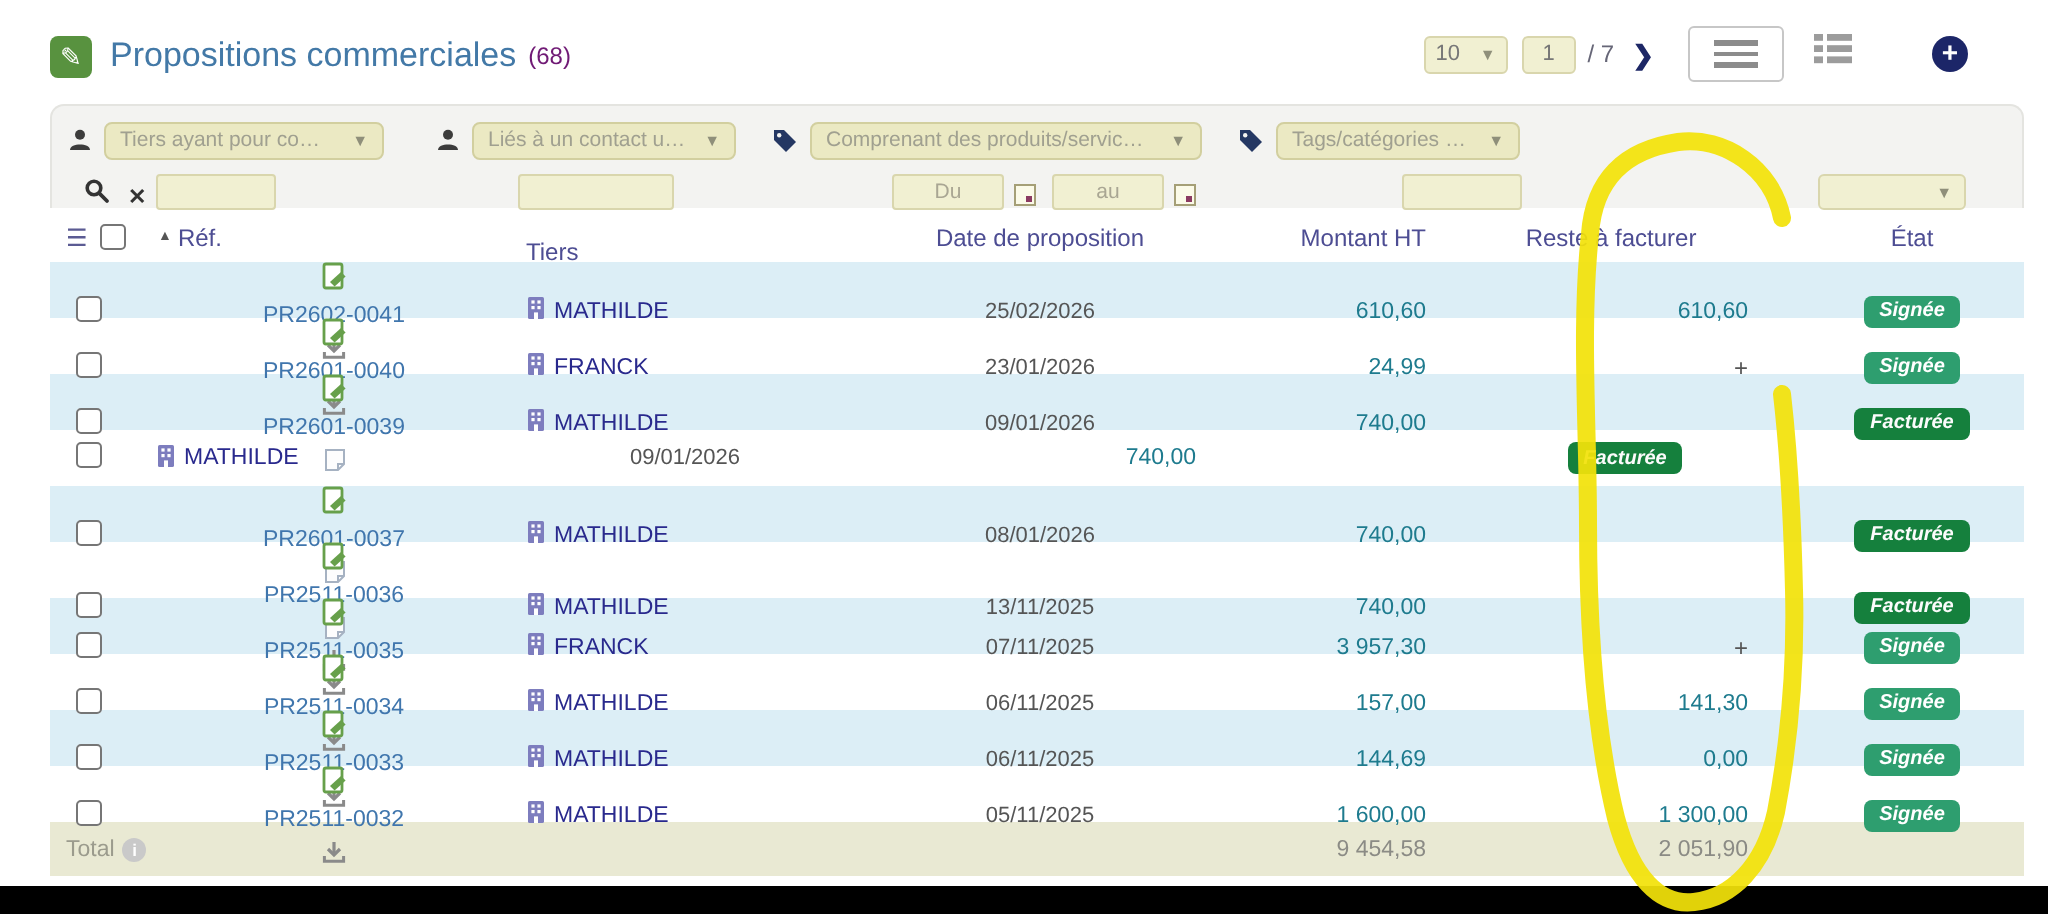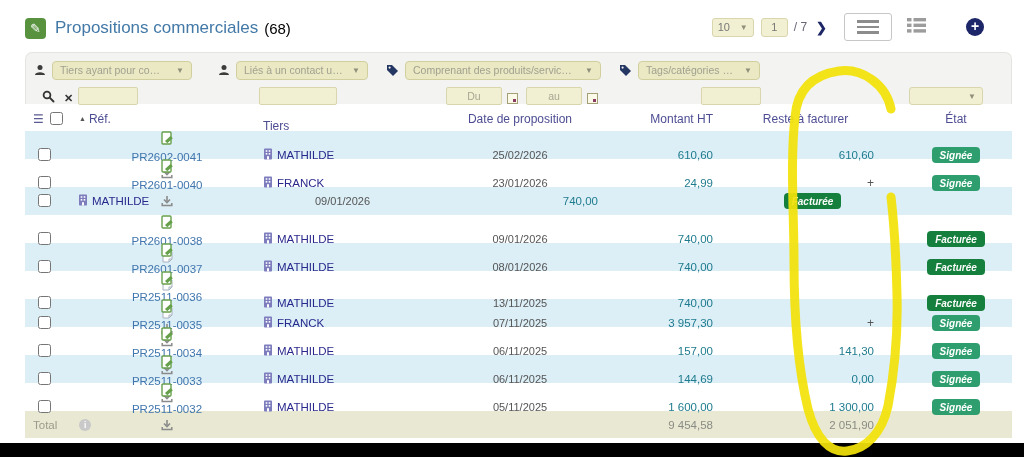--- a/index.html
+++ b/index.html
@@ -10,7 +10,7 @@
   .title-row { position:absolute; left:25px; top:13px; right:12px; height:30px; display:flex; align-items:center; }
   .app-icon { width:21px; height:21px; background:#58923f; border-radius:4px; display:flex; align-items:center; justify-content:center; color:#fff; font-size:13px; margin-right:9px; }
   .page-title { color:#4379a7; font-size:17px; }
-  .page-count { color:#000000; font-size:15px; margin-left:6px; }
+  .page-count { color:#701a75; font-size:12px; margin-left:6px; }
 
   .pager { position:absolute; right:40px; top:10px; height:34px; display:flex; align-items:center; }
   .beige-box { background:#f1f0d2; border:1px solid #d9d6ad; border-radius:3px; height:19px; font-size:11px; color:#777; }

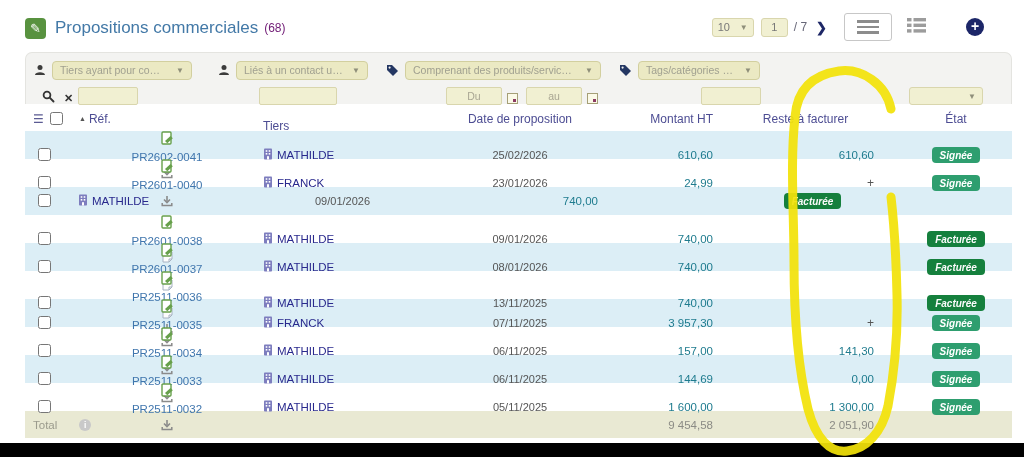--- a/index.html
+++ b/index.html
@@ -297,6 +297,22 @@
 
   <div class="grid row odd">
     <div><input type="checkbox" class="cb" style=""></div>
+    <div class="refcell">
+      <span>
+        <svg width="13" height="14" viewBox="0 0 13 14">
+              <rect x="1" y="1" width="9" height="12" rx="1" fill="#fff" stroke="#67a04b" stroke-width="1.4"></rect>
+              <path d="M4 10 l5.5-5 l2.3 2.2 l-5.5 5 z" fill="#67a04b"></path>
+            </svg>
+      </span>
+      <a class="ref-link">PR2601-0039</a>
+      <span class="ic-note" style="display: inline-flex;">
+        <svg width="11" height="12" viewBox="0 0 11 12">
+              <path d="M1 1 h9 v7 l-3 3 h-6 z" fill="#fdfdfd" stroke="#a6b2c2"></path>
+              <path d="M10 8 l-3 0 0 3" fill="none" stroke="#a6b2c2"></path>
+            </svg>
+      </span>
+
+    </div>
     <div class="tierscell">
       <span>
         <svg width="10" height="12" viewBox="0 0 10 12">

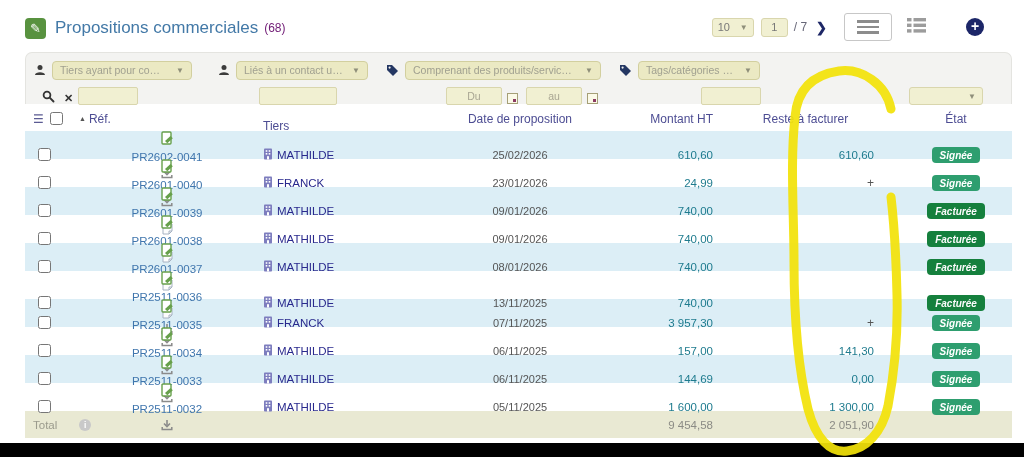--- a/index.html
+++ b/index.html
@@ -334,22 +334,6 @@
 
   <div class="grid row even">
     <div><input type="checkbox" class="cb" style=""></div>
-    <div class="refcell">
-      <span>
-        <svg width="13" height="14" viewBox="0 0 13 14">
-              <rect x="1" y="1" width="9" height="12" rx="1" fill="#fff" stroke="#67a04b" stroke-width="1.4"></rect>
-              <path d="M4 10 l5.5-5 l2.3 2.2 l-5.5 5 z" fill="#67a04b"></path>
-            </svg>
-      </span>
-      <a class="ref-link">PR2601-0038</a>
-      <span class="ic-note" style="display: inline-flex;">
-        <svg width="11" height="12" viewBox="0 0 11 12">
-              <path d="M1 1 h9 v7 l-3 3 h-6 z" fill="#fdfdfd" stroke="#a6b2c2"></path>
-              <path d="M10 8 l-3 0 0 3" fill="none" stroke="#a6b2c2"></path>
-            </svg>
-      </span>
-
-    </div>
     <div class="tierscell">
       <span>
         <svg width="10" height="12" viewBox="0 0 10 12">

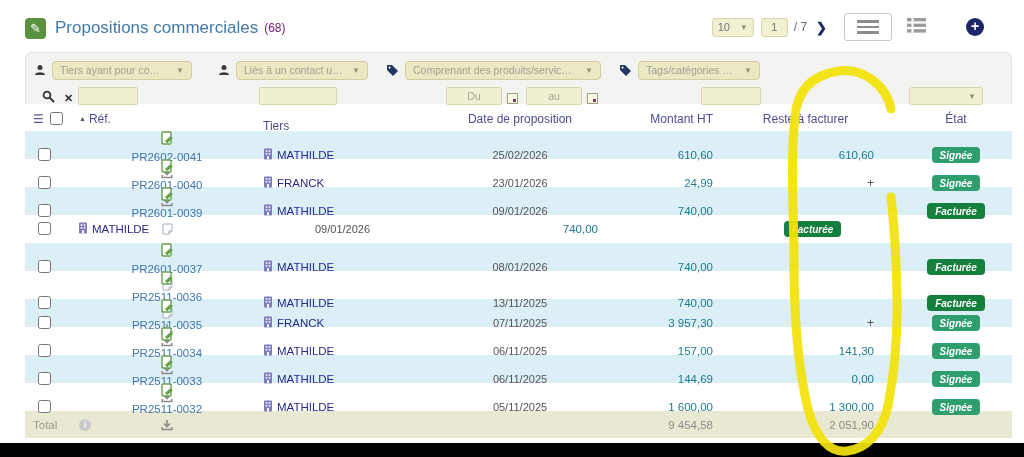--- a/index.html
+++ b/index.html
@@ -79,7 +79,7 @@
   .badge--facturee { background:#15803d; color:#fbfbfb; }
 
   .total-row { height:27px; background:#e9e9d3; font-size:11.5px; color:#9b9b8d; }
-  .total-label { grid-column:1 / 3; padding-left:8px; display:flex; gap:22px; }
+  .total-label { grid-column:1 / 3; padding-left:8px; display:flex; gap:4px; }
   .info-icon { width:12px; height:12px; border-radius:50%; background:#c9c9c9; color:#fff; font-size:8.5px; font-weight:bold; text-align:center; line-height:12px; display:inline-block; }
   .total-num { color:#8b8b85; }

───

## Your assignment:
Report, for the data above, every line in which the string "absolute" appears.

## Answer area:
   .title-row { position:absolute; left:25px; top:13px; right:12px; height:30px; display:flex; align-items:center; }
   .pager { position:absolute; right:40px; top:10px; height:34px; display:flex; align-items:center; }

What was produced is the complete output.